"Oh, Jim," I said, "you're superstitious."
"No, I ain't. I've just got a hunch. Here we are a bit of floatin' iniquity glidin' through the mystery of them strange seas, an' the very officers on dooty sashed to the neck an' reekin' from the arms of the scented hussies below. It'll be God's mercy if we don't crash on a rock, an' go down good an' all to the bitter bottom. But it don't matter. Sooner or later there's goin' to be a reckonin'. There's many a one shoutin' an' singin' to-night'll leave his bones to bleach up in that bleak wild land."
"No, Jim," I protested, "they will be all right once they get ashore."
"Right nothin'! They're a pack of fools. They think they've got a bulge on fortune. Hear them a-howlin' now. They're all millionaires in their minds. There's no doubt with them. It's a cinch.
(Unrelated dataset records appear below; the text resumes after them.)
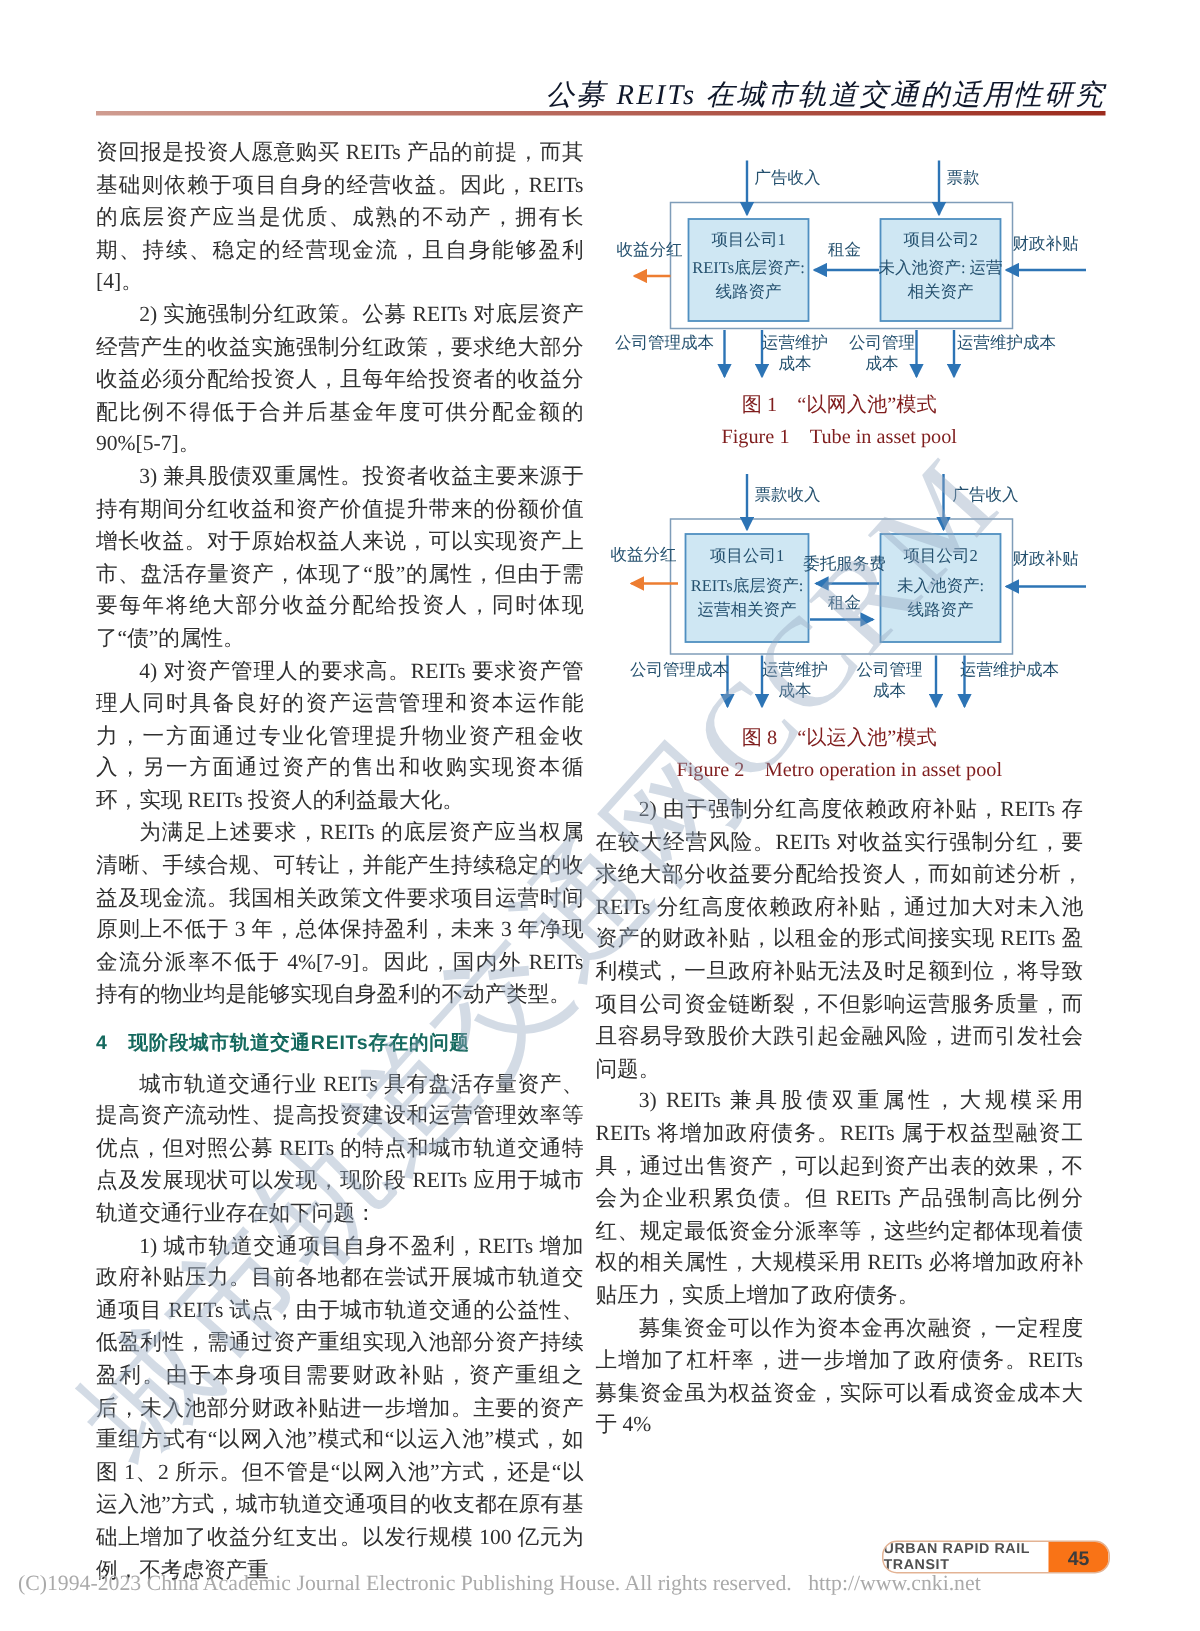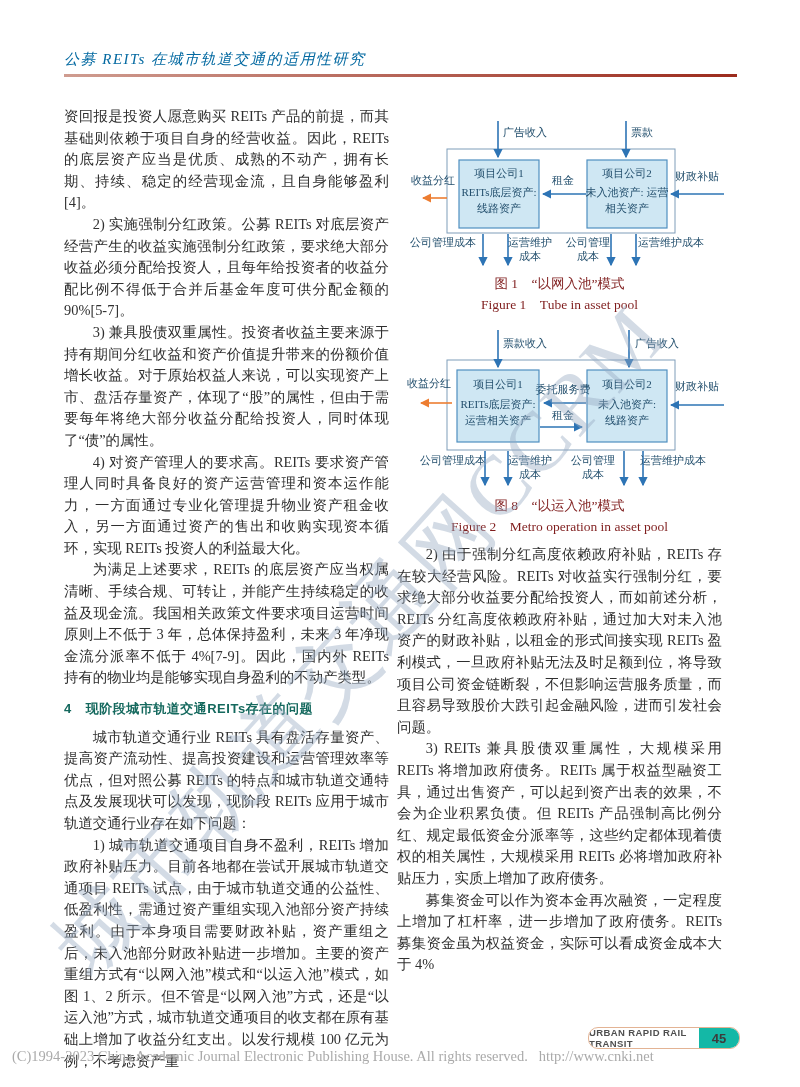--- a/index.html
+++ b/index.html
@@ -4,30 +4,30 @@
 <style>
   html,body { margin:0; padding:0; }
   body {
     width:800px; height:1087px; position:relative; background:#ffffff;
     font-family:"Liberation Serif","DejaVu Serif",serif; color:#2f2f2f;
     overflow:hidden;
   }
   
   .page-header {
     position:absolute; top:50px; left:64px; width:673px;
-    text-align:left; font-style:italic; color:#0369a1;
-    font-size:15px; letter-spacing:1.5px;
+    text-align:right; font-style:italic; color:#0f172a;
+    font-size:19px; letter-spacing:1.5px;
   }
   .header-rule {
     position:absolute; top:74px; left:64px; width:673px; height:3px;
     background:linear-gradient(to right,#cf9c90,#9c2b1d);
   }
   
   .columns {
-    position:absolute; top:106px; left:64px; width:673px;
+    position:absolute; top:92px; left:64px; width:673px;
     display:flex; gap:8px;
   }
   .col { width:325px; font-size:14.4px; line-height:21.6px; text-align:justify; }
   .col p { margin:0; }
   .col p.indent { text-indent:2em; }
   h2.section {
     font-family:"Liberation Sans","DejaVu Sans",sans-serif;
     font-size:13px; font-weight:bold; color:#15695e;
     margin:9px 0 7px 0; letter-spacing:0.5px;
   }
@@ -53,21 +53,21 @@
     position:absolute; top:1027px; left:588px; width:150px; height:20px;
     border:1px solid #e3b394; border-radius:10px; background:#fff;
     display:flex; overflow:hidden;font-weight:bold;
   }
   .badge-label {
     flex:1; display:flex; align-items:center; justify-content:center;
     font-family:"Liberation Sans","DejaVu Sans",sans-serif;
     font-size:9.5px; color:#4f4f4f; letter-spacing:0.4px;
   }
   .badge-num {
-    width:40px; background:#14b8a6; display:flex; align-items:center; justify-content:center;
+    width:40px; background:#f97316; display:flex; align-items:center; justify-content:center;
     font-family:"Liberation Sans","DejaVu Sans",sans-serif;
     font-size:13px; color:#3c3c3c;
   }
   .copyright {
     position:absolute; top:1048px; left:12px; width:760px;
     color:#aaaaaa; font-size:14.5px; white-space:pre;
   }
   
   .watermark {
     position:absolute; left:360px; top:640px;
They're spendin' it right now. You mark my words, young feller, for I'll never live to see them fulfilled—there's ninety in a hundred of all them fellers that's goin' to this here Klondike will never make good, an' of the other ten, nine won't do no good."
"One per cent. that will keep their stakes—that's absurd, Jim."
"Well, you'll see. An' as for me, I feel as sure as God's above us guidin' us through the mazes of the night, I'll never live to make the trip back. I've got a hunch. Old Jim's on his last stampede."
He sighed, then said sharply:
"Did you see that feller that passed us?"
It was Mosher, the gambler and ex-preacher.
"That man's a skunk, a renegade sky-pilot. I'm keepin' tabs on that man. Maybe him an' me's got a score to settle one of them days. Maybe."